■ WORK INSTRUCTION ■
Output every line below exactly.
--------------------
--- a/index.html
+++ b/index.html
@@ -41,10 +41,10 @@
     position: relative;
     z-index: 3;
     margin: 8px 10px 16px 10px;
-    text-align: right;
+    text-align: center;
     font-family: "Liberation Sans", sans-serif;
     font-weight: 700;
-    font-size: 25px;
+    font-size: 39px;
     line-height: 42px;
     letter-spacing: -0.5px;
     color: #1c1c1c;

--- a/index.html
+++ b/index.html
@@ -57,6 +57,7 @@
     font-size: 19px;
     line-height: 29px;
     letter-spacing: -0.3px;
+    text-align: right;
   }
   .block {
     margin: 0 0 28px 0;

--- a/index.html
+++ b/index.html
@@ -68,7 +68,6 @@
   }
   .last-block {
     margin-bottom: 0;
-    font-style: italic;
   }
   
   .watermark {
--------------------
■ EXERCISE SOLUTION ■
--- a/index.html
+++ b/index.html
@@ -41,10 +41,10 @@
     position: relative;
     z-index: 3;
     margin: 8px 10px 16px 10px;
-    text-align: right;
+    text-align: center;
     font-family: "Liberation Sans", sans-serif;
     font-weight: 700;
-    font-size: 25px;
+    font-size: 39px;
     line-height: 42px;
     letter-spacing: -0.5px;
     color: #1c1c1c;

--- a/index.html
+++ b/index.html
@@ -57,6 +57,7 @@
     font-size: 19px;
     line-height: 29px;
     letter-spacing: -0.3px;
+    text-align: right;
   }
   .block {
     margin: 0 0 28px 0;

--- a/index.html
+++ b/index.html
@@ -68,7 +68,6 @@
   }
   .last-block {
     margin-bottom: 0;
-    font-style: italic;
   }
   
   .watermark {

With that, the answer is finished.